Games have long been part of Anime Friends’ DNA, but 2026 elevated them to headline status. SEGA brought Sonic to life with photo-worthy statues and hands-on gameplay stations, letting fans race through Green Hill Zone side-by-side.

But the true gaming highlight was the PUBG Mobile × Naruto Shippuden collaboration. The event featured a full-scale recreation of Konoha — complete with the Ichiraku Ramen shop as a playable gaming station and the Hokage Monument as a photo op. Competitive 1v1 tournaments dished out exclusive in-game rewards and even smartphones as prizes.

I had the privilege of moderating the official voice actor panel on Sunday in the Ultra Auditorium, bringing together Úrsula Bezerra (Naruto), Tati Kelpmair (Sakura), and Robson Kumode (Sasuke) to discuss the unique challenges of dubbing a video game — from recording without visual context to crafting distinct vocal variations for dozens of combat moves. The collaboration launches in PUBG Mobile’s Version 4.5 update on July 9.

Voices, Cosplay, and Creative Ecosystems

Anime Friends 2026 assembled a dream roster of voice talent. Japanese legends Ryusei Nakao (Freeza in Dragon Ball, Caesar Clown in One Piece) and Nozomu Sasaki (Yusuke Urameshi in Yu Yu Hakusho) packed auditoriums alongside producer Michihiko Suwa, whose credits include Detective Conan and InuYasha.
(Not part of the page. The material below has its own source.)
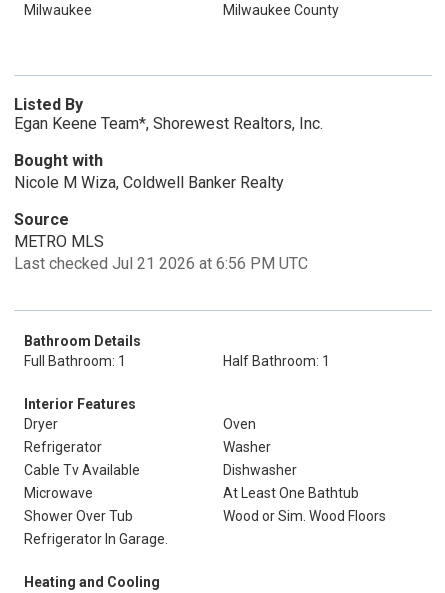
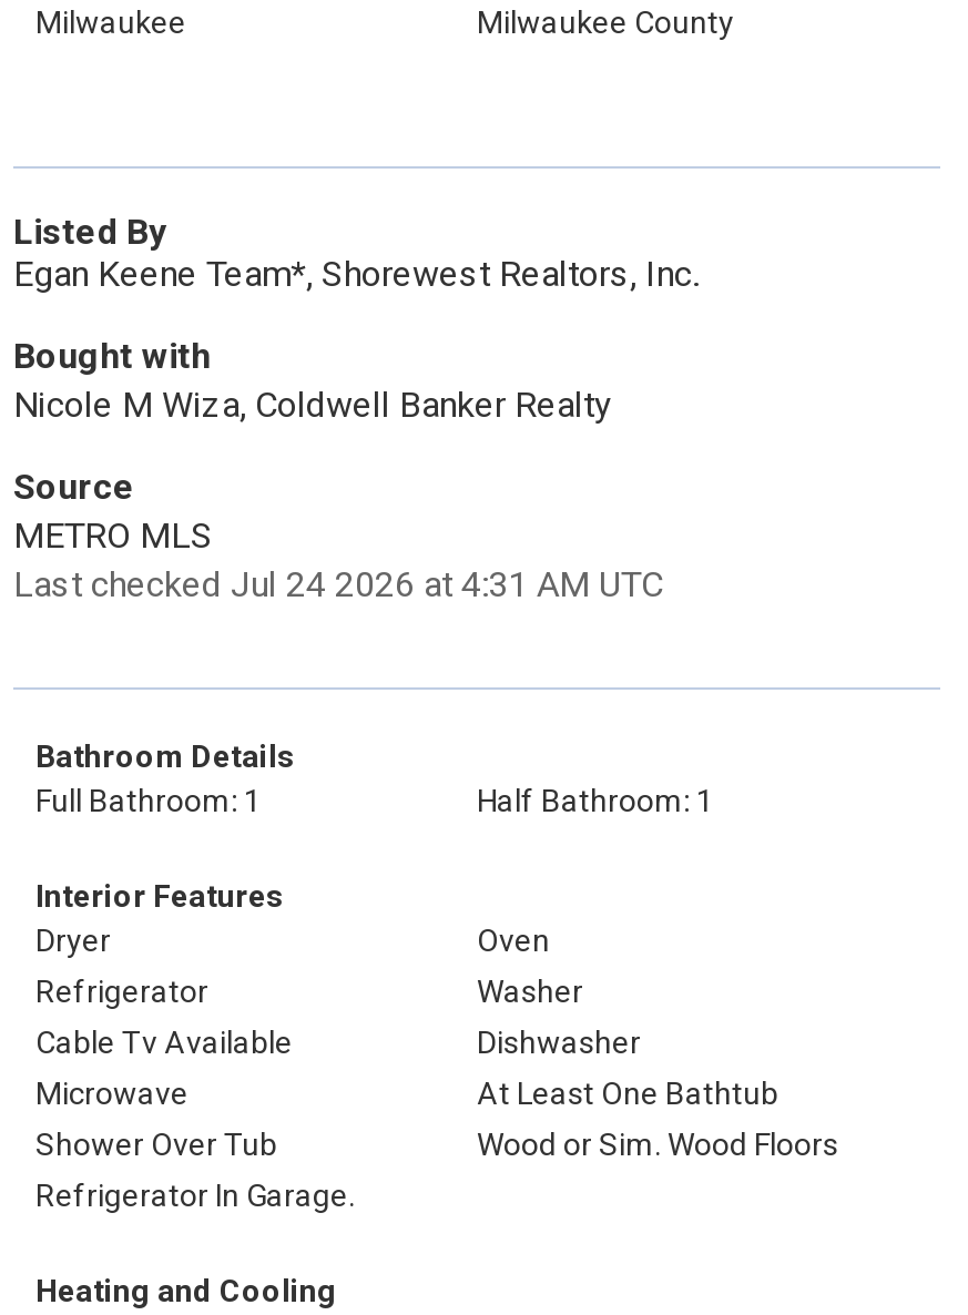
[14,254,308,273] Last checked Jul 21 2026 at 6:56 PM UTC -> [13,563,663,605] Last checked Jul 24 2026 at 4:31 AM UTC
On the Brazilian side, Wendel Bezerra — the Portuguese voice of Goku, Naruto, and SpongeBob — and Guilherme Briggs — Buzz Lightyear, among countless others — delivered career retrospectives that felt like love letters to a generation of fans.

The cosplay competition, a fixture since 2003, welcomed two international judges for the first time: Italy’s Leon Chiro and the U.S.’s Elizabeth Rage, who spent all four days mentoring Brazilian cosplayers. The Artist Alley, meanwhile, buzzed with independent creators selling original art, zines, buttons, and self-published manga — a grassroots economy thriving alongside the corporate giants.

Adding a Southeast Asian flavor, Thai BL superstar BamBam made his Brazilian debut, drawing packed crowds to panels and autograph sessions and underscoring the event’s pan-Asian reach.

2027 Already on the Horizon

As the lights dimmed on Sunday night, organizers announced Anime Friends 2027: July 1–4, once again at Distrito Anhembi. And with it, a musical promise that sent fans into a frenzy: the Bandai Namco Music Live Festival will return to the AF Festival stage — though which acts will take the spotlight remains a carefully guarded secret.

From niche gathering to national phenomenon, Anime Friends has become the living bridge between Brazil and Japan — a four-day microcosm where music, games, cinema, dubbing, cosplay, and original art converge. And if 2026 proved anything, it’s that the bridge is only getting wider.